[Saved data entries]
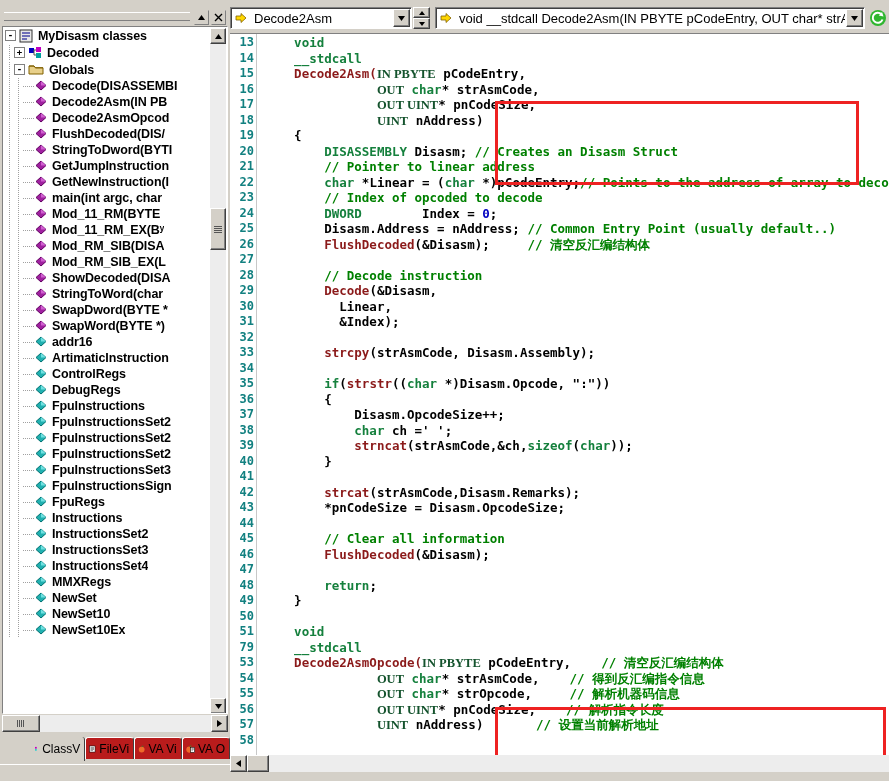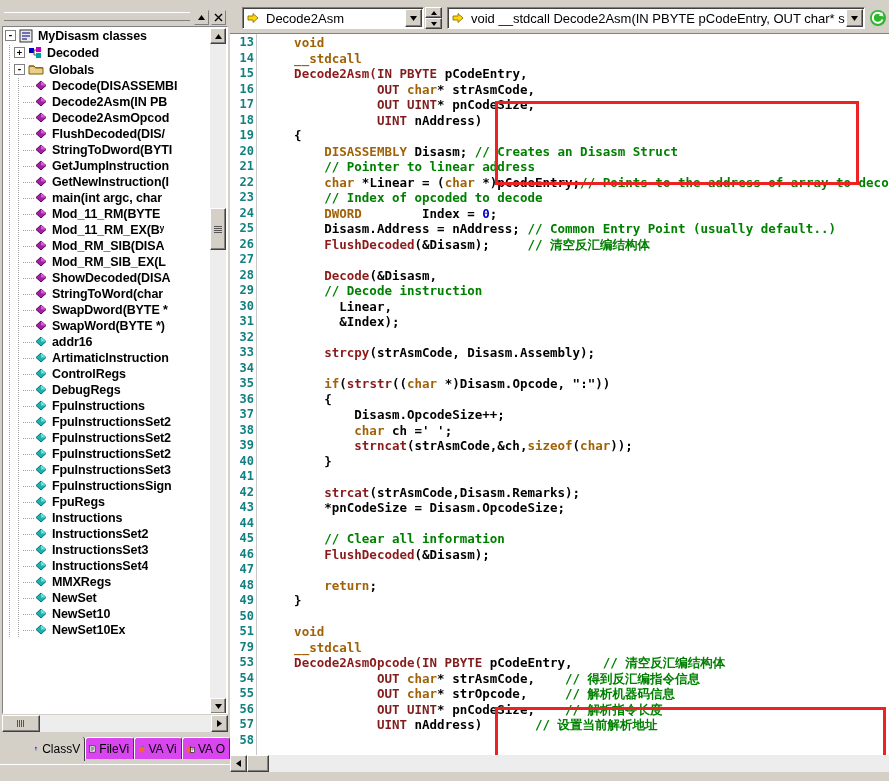"Decode2Asm" div.combo { margin-left: 12px -> 0 }
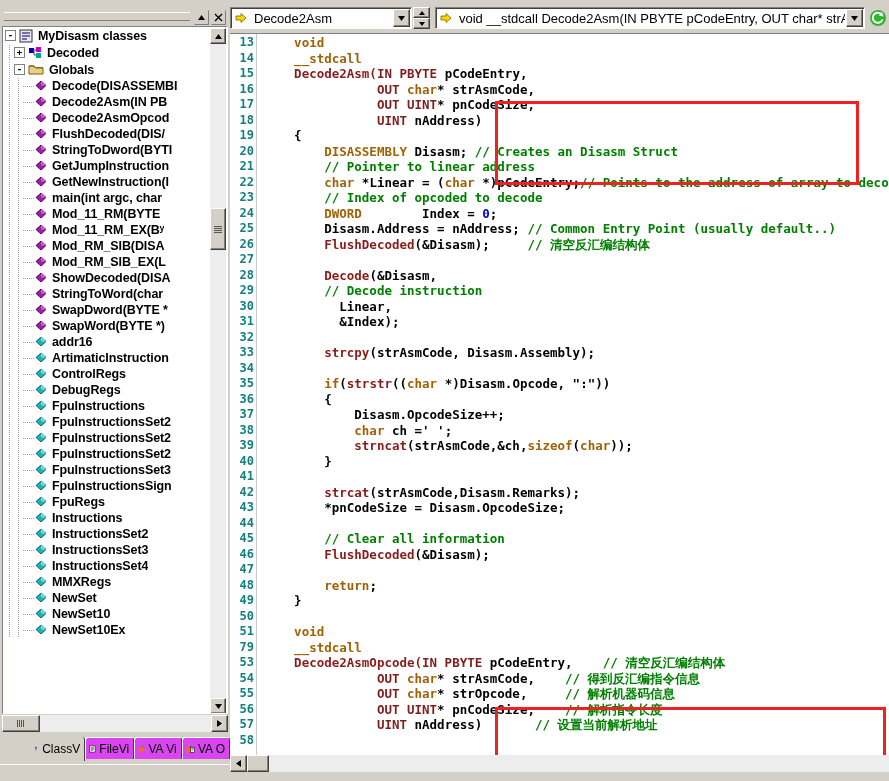"void" .kw { color: #a16207 -> #15803d }
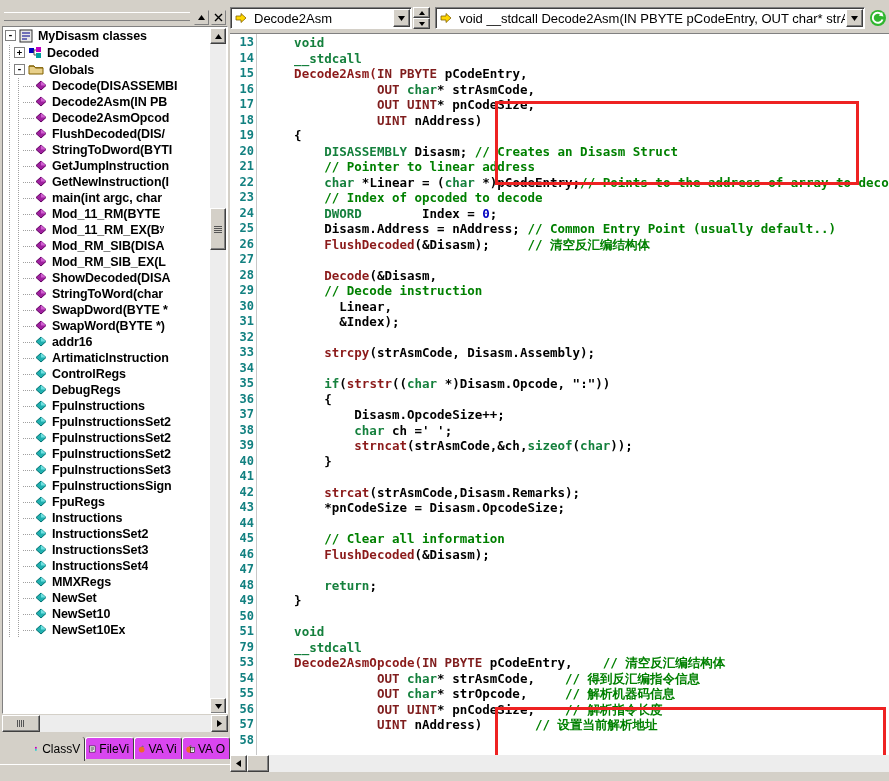"IN PBYTE" .mac { color: #7f1d1d -> #14532d; font-family: none -> Liberation Serif, serif }
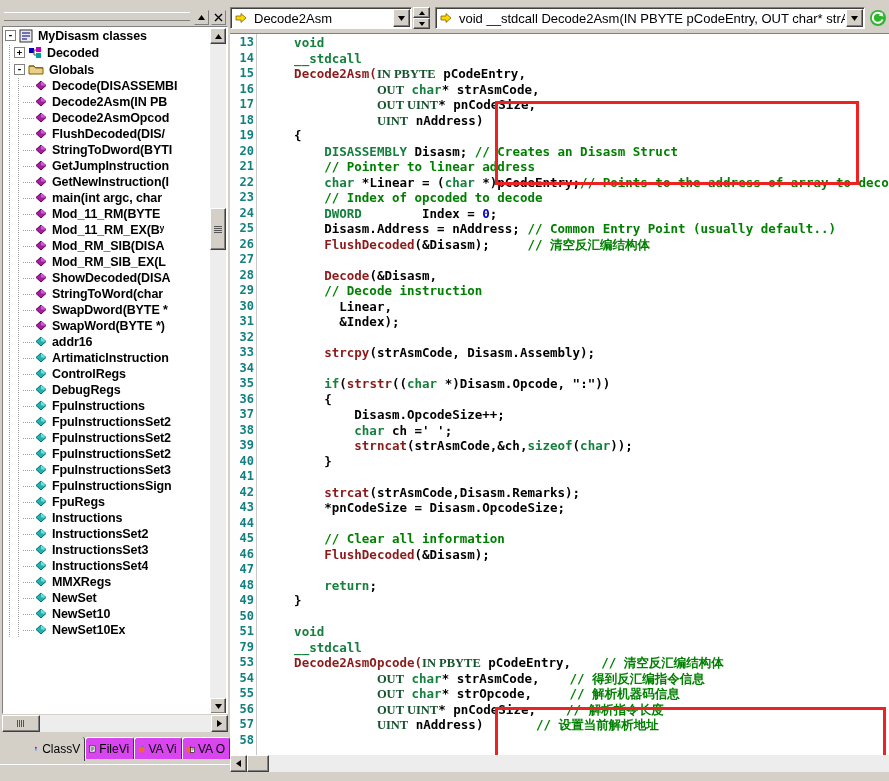"Decode(&Disasm," div.cl { order: before "// Decode instruction" -> after "// Decode instruction" }
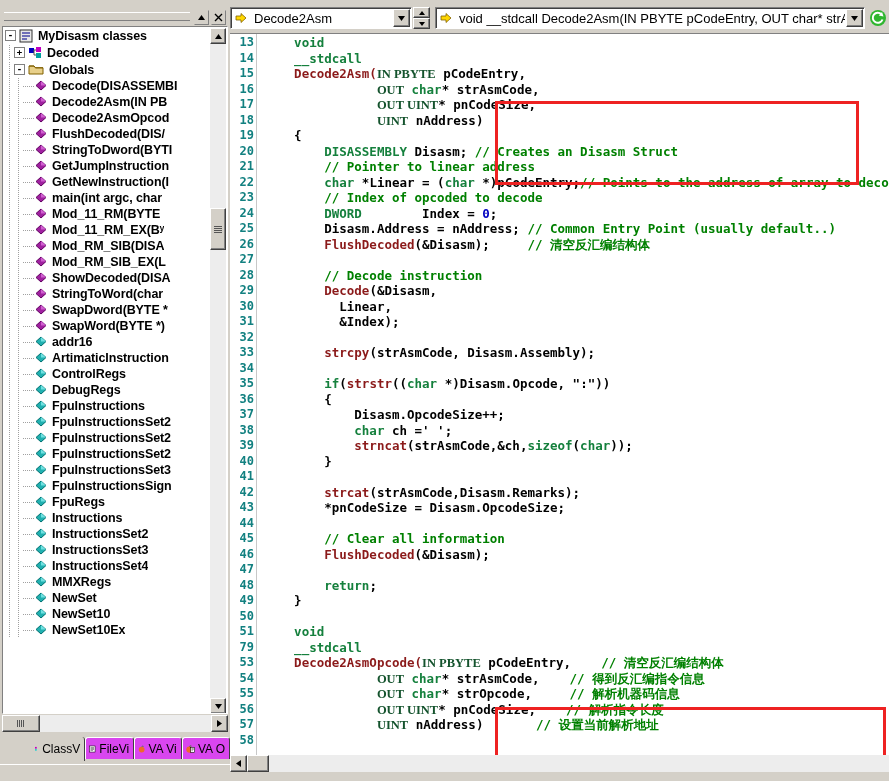"FileVi" .vtab { background: #d946ef -> #b91c1c }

About this exercise
In the copy, leave out the pictures and restate the records exactly.

Output of the exercise
"Decode2Asm" div.combo { margin-left: 12px -> 0 }
"void" .kw { color: #a16207 -> #15803d }
"IN PBYTE" .mac { color: #7f1d1d -> #14532d; font-family: none -> Liberation Serif, serif }
"Decode(&Disasm," div.cl { order: before "// Decode instruction" -> after "// Decode instruction" }
"FileVi" .vtab { background: #d946ef -> #b91c1c }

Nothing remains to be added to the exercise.